Несколько смущенный этим необычайным приглашением и кривизной Джимми, но соблазненный возможностью служить в Москве, я согласился.
В это время к нам подошел еще один человек.
- Вот, познакомьтесь, - сказал мой новый директор, - это наш режиссер, а это наш новый артист, только что взял.
- Зачем? - спросил режиссер, не глядя на меня и глядя на директора.
- Как зачем? Играть будет.
- Нет, не будет, - отвечал режиссер, не глядя на директора и глядя па меня.
- Но я его уже взял.
- Ну, тогда пусть валяется, - сказал режиссер, не глядя ни на меня, ни на директора.
К новым ролям
Угрозы режиссера «пусть валяется» оправдались. Через несколько месяцев я перестал «валиться» иносказательно и стал валяться буквально, получив роль пьяного. Я с таким остервенением входил в «образ», что без посторонней помощи я не мог выйти обратно.

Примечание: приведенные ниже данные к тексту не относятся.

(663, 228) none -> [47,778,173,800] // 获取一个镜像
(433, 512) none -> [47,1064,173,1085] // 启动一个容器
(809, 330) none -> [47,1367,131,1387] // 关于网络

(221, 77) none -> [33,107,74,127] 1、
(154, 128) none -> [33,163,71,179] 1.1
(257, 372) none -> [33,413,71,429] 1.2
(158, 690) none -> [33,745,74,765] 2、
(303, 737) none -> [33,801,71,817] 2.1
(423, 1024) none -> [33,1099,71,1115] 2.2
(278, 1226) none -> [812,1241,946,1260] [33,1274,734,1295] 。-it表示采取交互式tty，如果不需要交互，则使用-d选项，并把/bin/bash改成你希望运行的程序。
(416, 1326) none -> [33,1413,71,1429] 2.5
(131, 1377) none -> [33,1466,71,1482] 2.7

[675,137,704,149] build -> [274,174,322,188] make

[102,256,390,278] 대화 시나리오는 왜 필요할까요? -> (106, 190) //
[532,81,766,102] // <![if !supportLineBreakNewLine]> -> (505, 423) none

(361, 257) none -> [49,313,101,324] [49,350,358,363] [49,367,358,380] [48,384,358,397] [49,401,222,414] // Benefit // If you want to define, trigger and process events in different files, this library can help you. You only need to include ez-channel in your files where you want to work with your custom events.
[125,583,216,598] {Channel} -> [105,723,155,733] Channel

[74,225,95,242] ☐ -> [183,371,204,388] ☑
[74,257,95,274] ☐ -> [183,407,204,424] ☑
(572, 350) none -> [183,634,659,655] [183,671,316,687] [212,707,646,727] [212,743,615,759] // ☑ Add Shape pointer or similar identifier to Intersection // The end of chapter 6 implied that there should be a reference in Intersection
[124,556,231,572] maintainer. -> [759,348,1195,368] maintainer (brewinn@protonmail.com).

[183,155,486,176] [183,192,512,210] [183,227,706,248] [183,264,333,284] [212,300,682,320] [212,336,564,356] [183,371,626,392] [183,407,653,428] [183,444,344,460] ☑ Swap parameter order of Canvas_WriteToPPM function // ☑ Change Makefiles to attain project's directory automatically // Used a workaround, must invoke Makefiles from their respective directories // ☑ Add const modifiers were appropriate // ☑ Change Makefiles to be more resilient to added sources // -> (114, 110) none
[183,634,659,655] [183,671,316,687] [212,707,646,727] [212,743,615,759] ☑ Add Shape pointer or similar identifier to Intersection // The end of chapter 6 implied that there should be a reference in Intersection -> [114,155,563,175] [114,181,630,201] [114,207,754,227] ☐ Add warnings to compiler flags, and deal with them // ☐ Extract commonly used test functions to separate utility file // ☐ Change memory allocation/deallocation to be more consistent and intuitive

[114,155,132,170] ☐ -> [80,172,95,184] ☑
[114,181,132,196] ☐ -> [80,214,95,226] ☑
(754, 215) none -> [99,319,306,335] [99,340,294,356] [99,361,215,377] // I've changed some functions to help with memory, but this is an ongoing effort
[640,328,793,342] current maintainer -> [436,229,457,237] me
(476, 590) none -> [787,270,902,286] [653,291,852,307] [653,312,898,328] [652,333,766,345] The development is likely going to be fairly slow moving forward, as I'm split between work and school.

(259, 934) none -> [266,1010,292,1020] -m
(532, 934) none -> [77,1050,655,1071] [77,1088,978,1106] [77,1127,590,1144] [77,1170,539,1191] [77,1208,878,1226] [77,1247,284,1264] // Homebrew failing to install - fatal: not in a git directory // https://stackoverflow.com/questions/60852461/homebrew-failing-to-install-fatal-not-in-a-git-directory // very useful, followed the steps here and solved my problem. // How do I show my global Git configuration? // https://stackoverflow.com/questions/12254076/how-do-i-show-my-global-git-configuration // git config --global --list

Театр «Кривой Джимми» был театром синтетическим, актерам приходилось не только играть, но и петь, и танцевать, и даже быть акробатами. В этом отношении группа была на высоте. Все умели все. Мои прежние увлечения музыкой, пением и танцами мне очень помогали. Однажды, «прирабатывая» в каком-то концерте, я встретился со своим директором. Я так мало выступал в театре, что он меня не узнал.
- Послушайте, молодой человек, - сказал он мне, - хотите служить у меня в театре?
- А сколько жалованья?
- А сколько вы хотите?
Я назвал сумму в три раза большую, чем я получал.
- Пожалуйста приходите ко мне завтра в контору, мы все оформим.
С большим волнением на другой день я входил к нему в кабинет, боясь кого-нибудь встретить, кто мог бы рассказать, что я у него уже давно служу.
Новое жалованье привело к новым ролям. Я перестал «валяться».
В 1924 году театр «Кривой Джимми» перешел из частных рук в ведение МОНО и был переформирован в Московский театр Сатиры, куда я вошел и где нахожусь «безвыходно» до сих пор.
Я не знаю, может быть, жизнеописание Щепкина или Тальма интереснее. Но я всю жизнь старался, чтоб моя биография была красочной, яркой и назидательной.